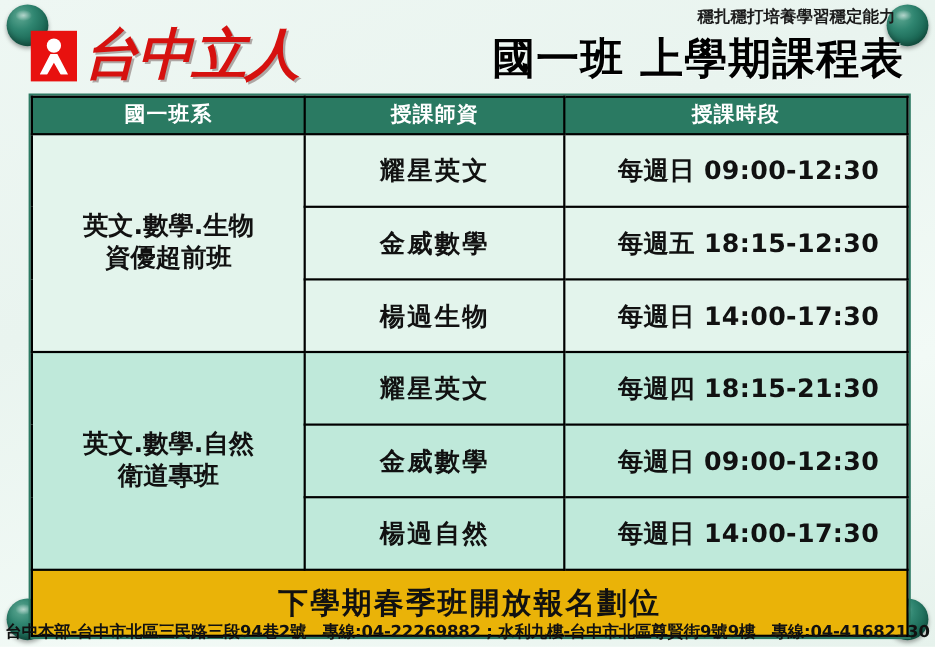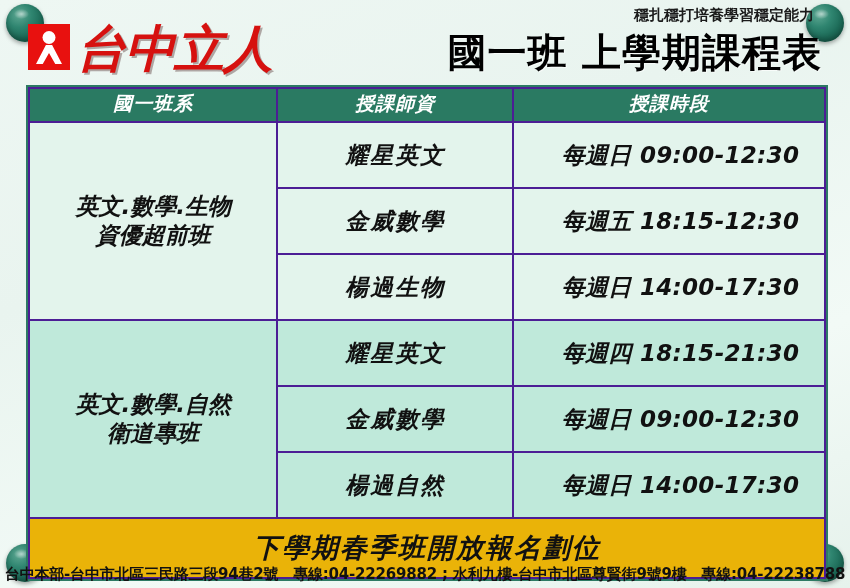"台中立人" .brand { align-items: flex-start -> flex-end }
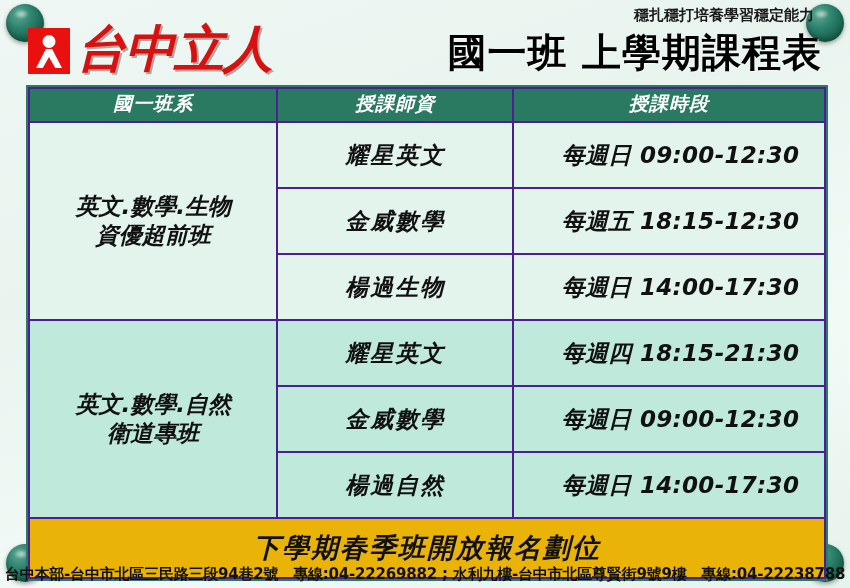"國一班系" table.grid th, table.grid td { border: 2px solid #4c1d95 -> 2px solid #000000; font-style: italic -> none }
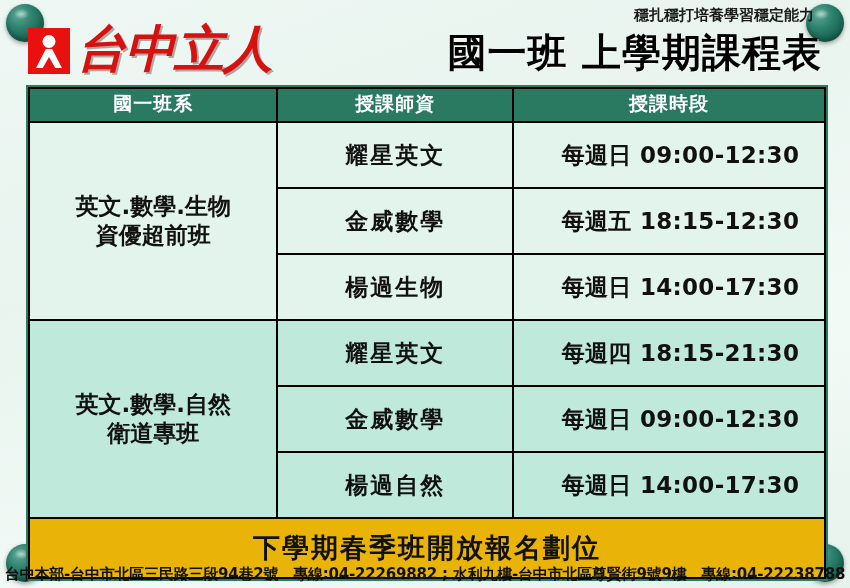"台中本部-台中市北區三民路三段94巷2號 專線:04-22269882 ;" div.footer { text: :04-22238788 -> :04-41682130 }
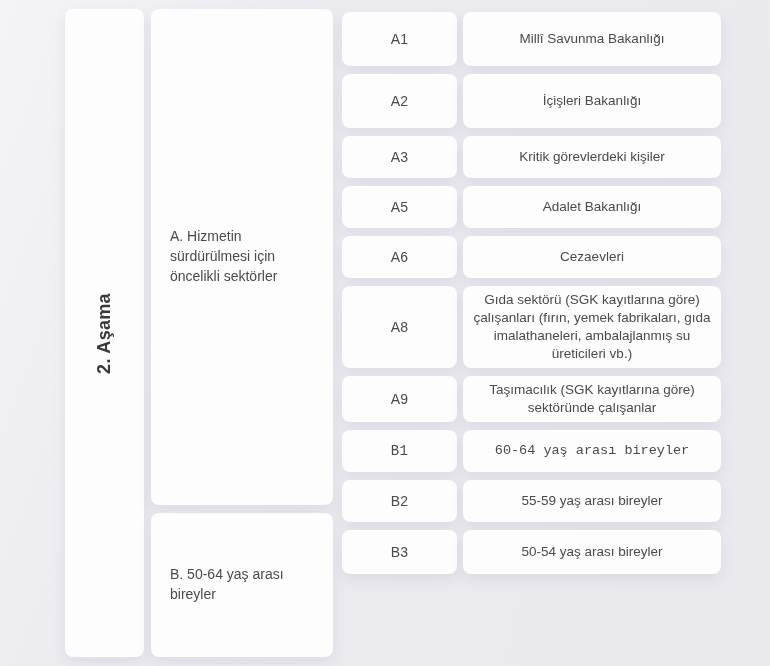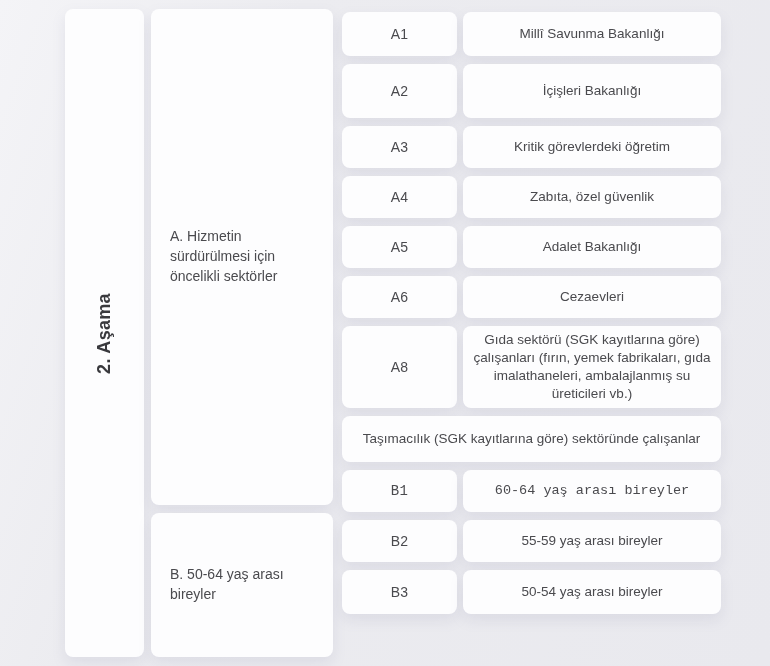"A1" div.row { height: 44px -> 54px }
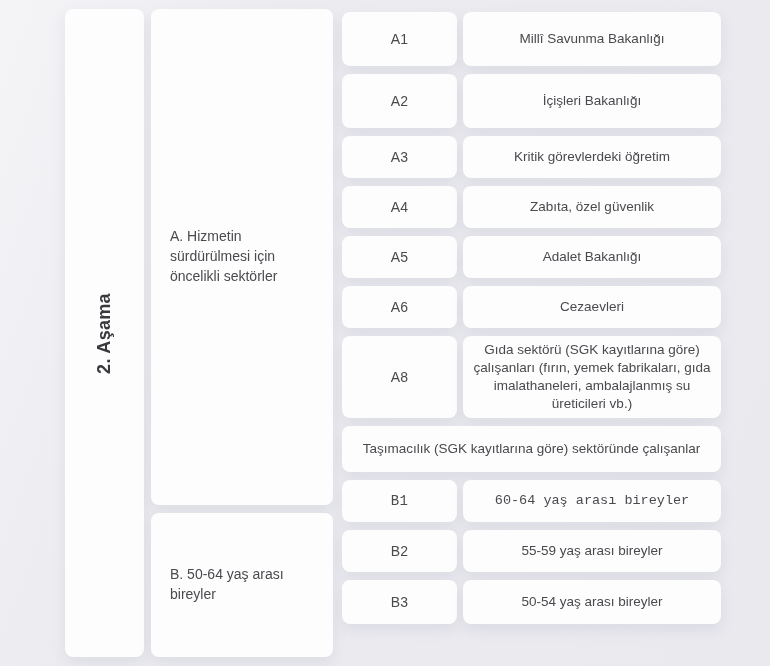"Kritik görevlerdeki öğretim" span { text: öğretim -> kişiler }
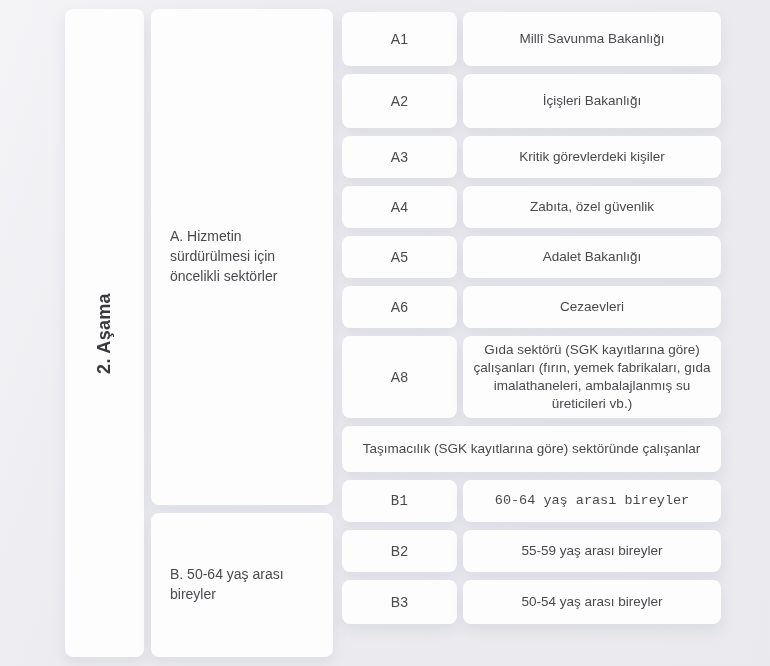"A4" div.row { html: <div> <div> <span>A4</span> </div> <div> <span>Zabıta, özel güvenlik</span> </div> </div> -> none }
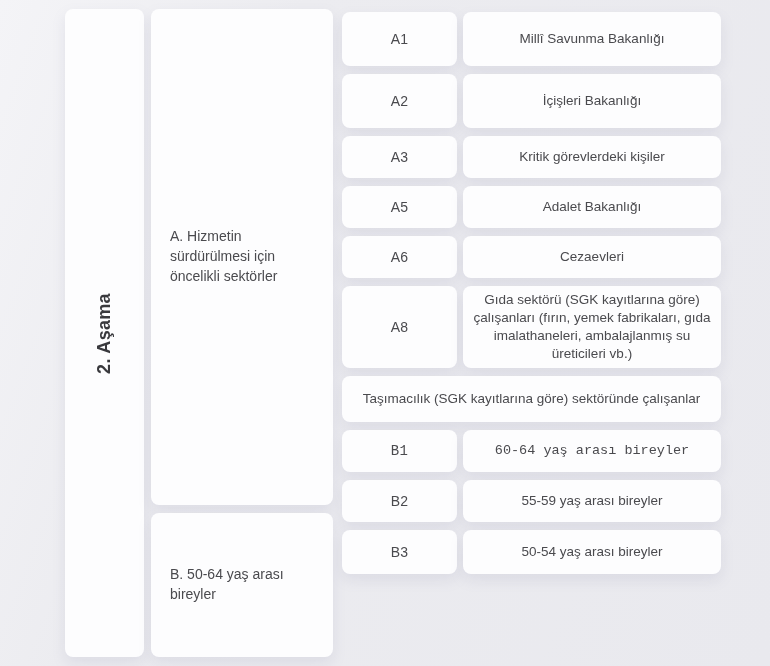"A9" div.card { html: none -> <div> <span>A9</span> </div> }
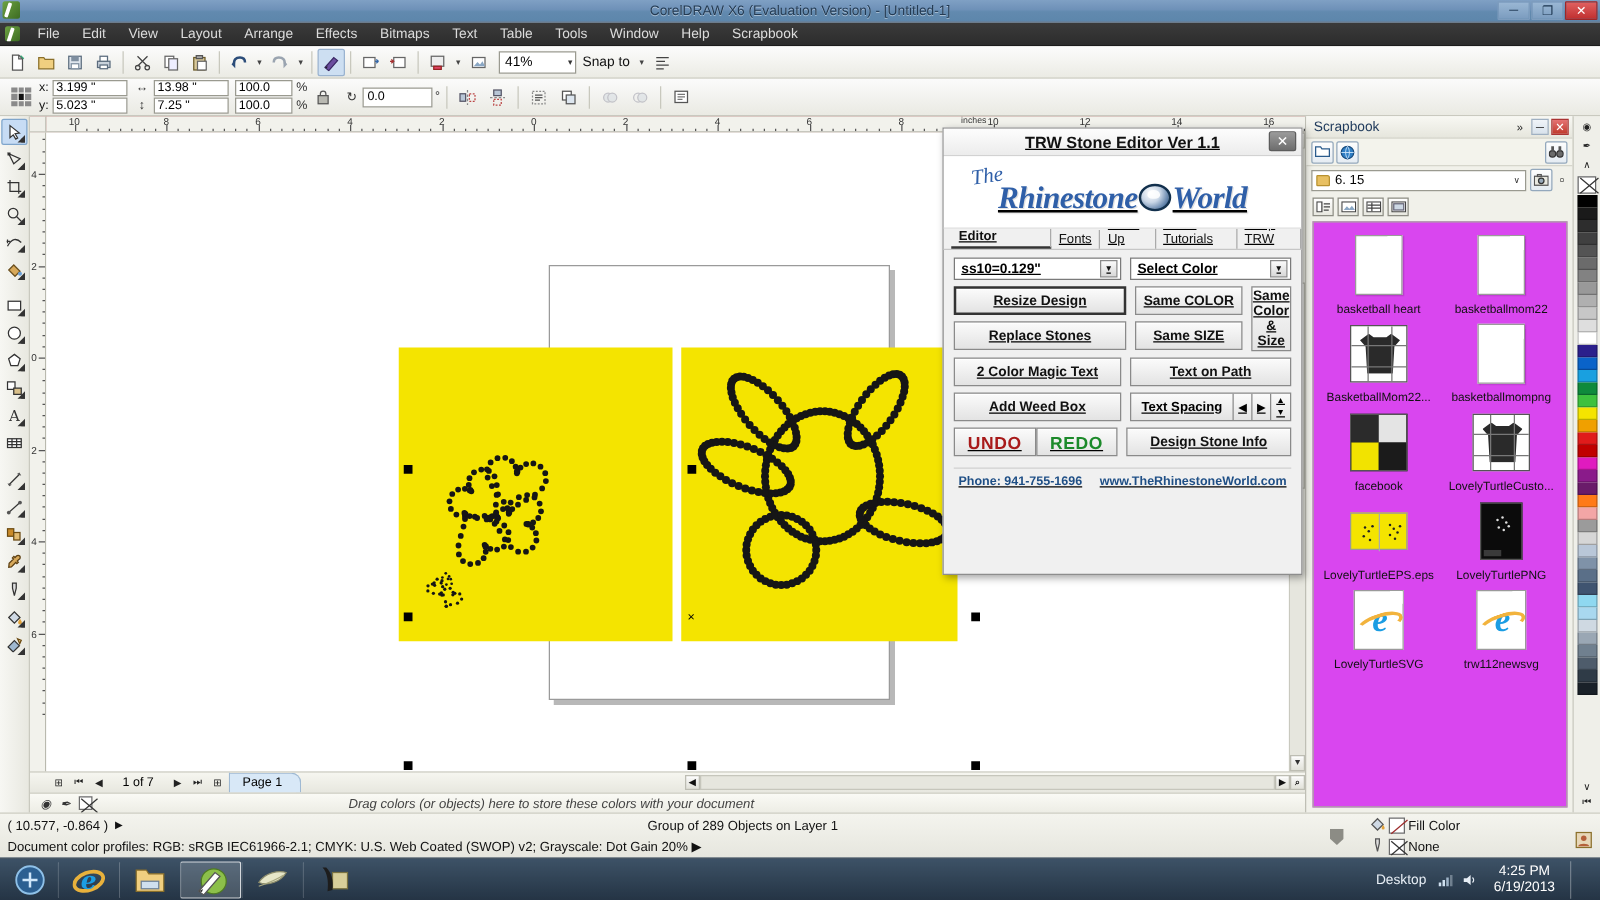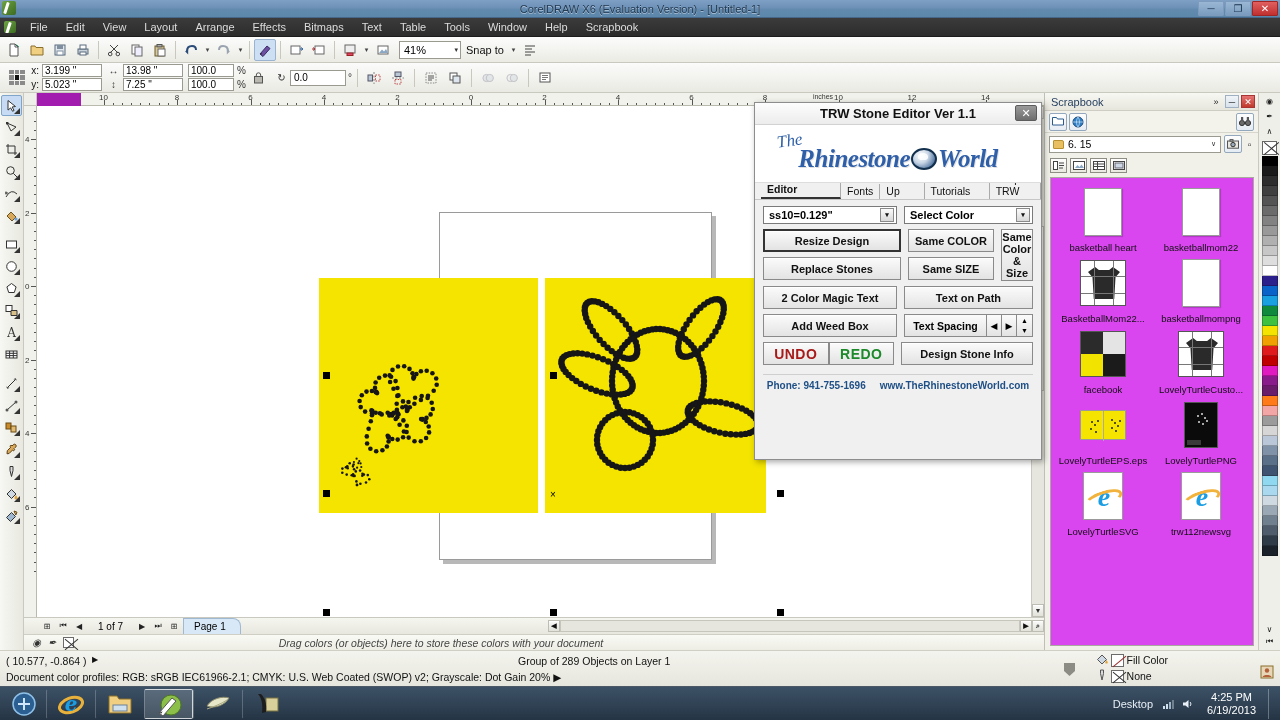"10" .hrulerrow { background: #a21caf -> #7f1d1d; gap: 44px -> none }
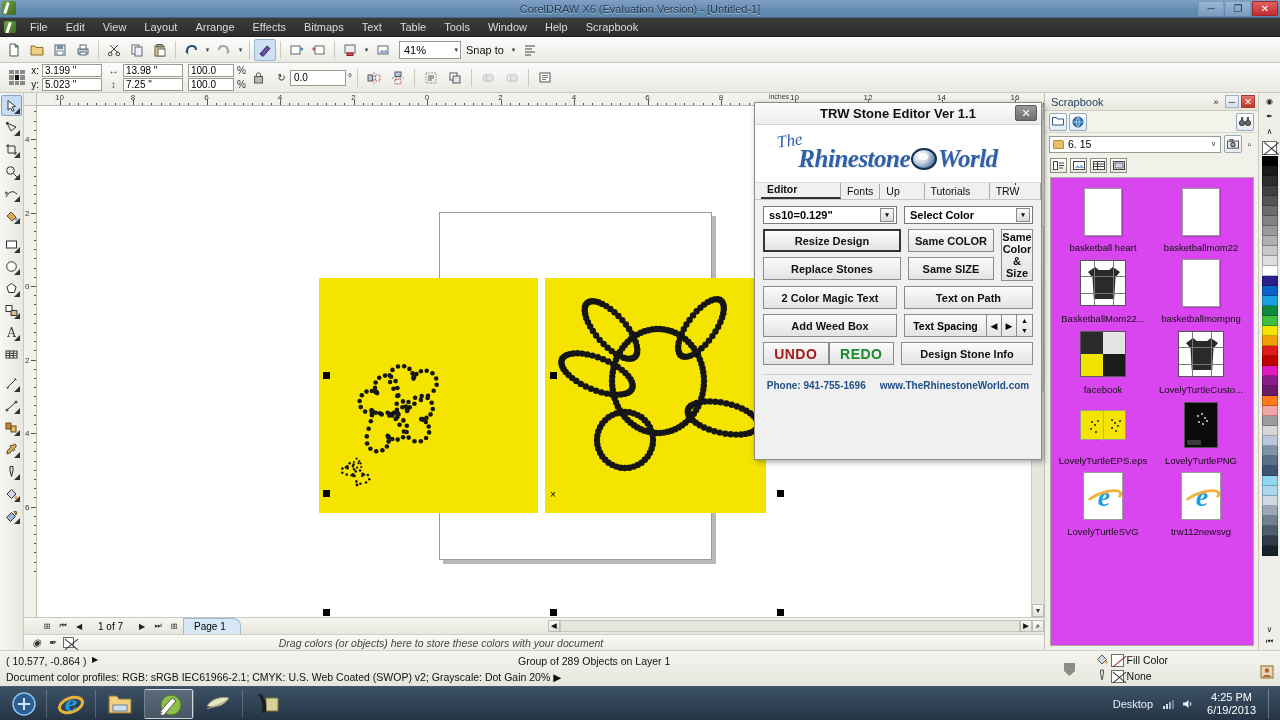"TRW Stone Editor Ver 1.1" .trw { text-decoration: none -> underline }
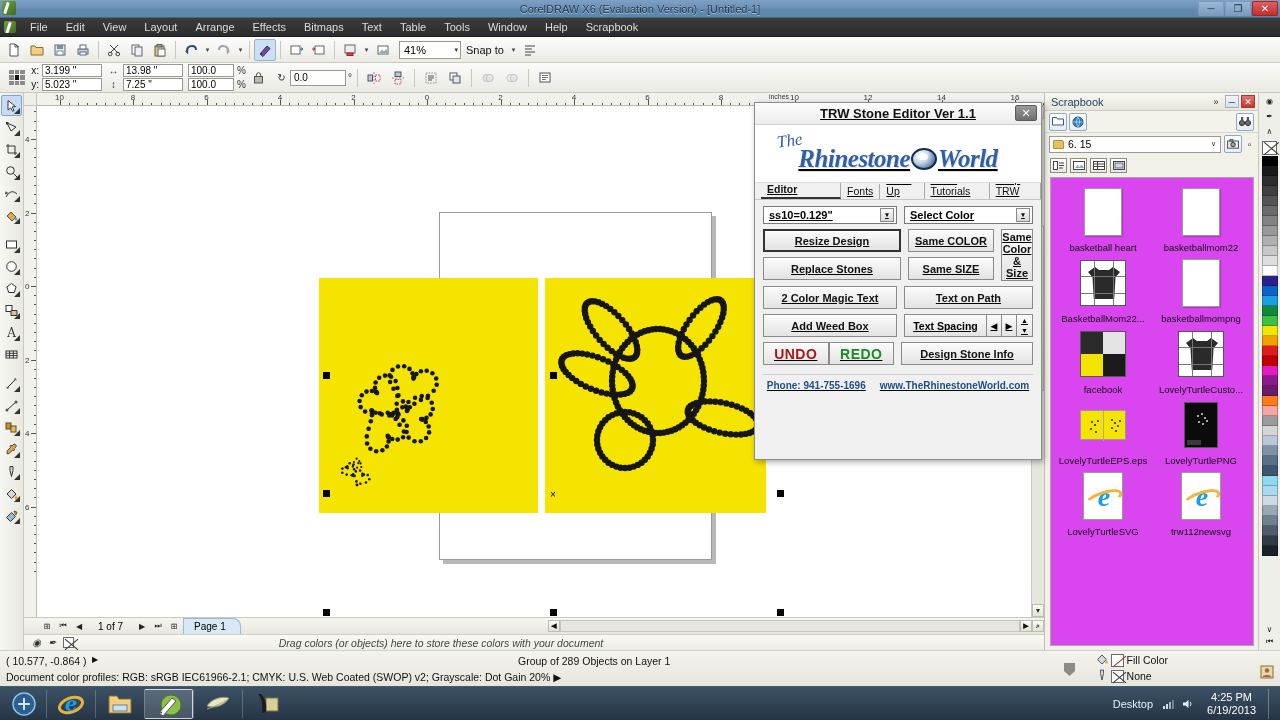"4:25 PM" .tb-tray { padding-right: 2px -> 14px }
====
Exercise aim: The lines from the one containing "html: none ->" up to and including the last line of the material above are to be given again exactly; any pictures are dropped.

Answer for this exercise:
"A9" div.card { html: none -> <div> <span>A9</span> </div> }
"10" .hrulerrow { background: #a21caf -> #7f1d1d; gap: 44px -> none }
"TRW Stone Editor Ver 1.1" .trw { text-decoration: none -> underline }
"4:25 PM" .tb-tray { padding-right: 2px -> 14px }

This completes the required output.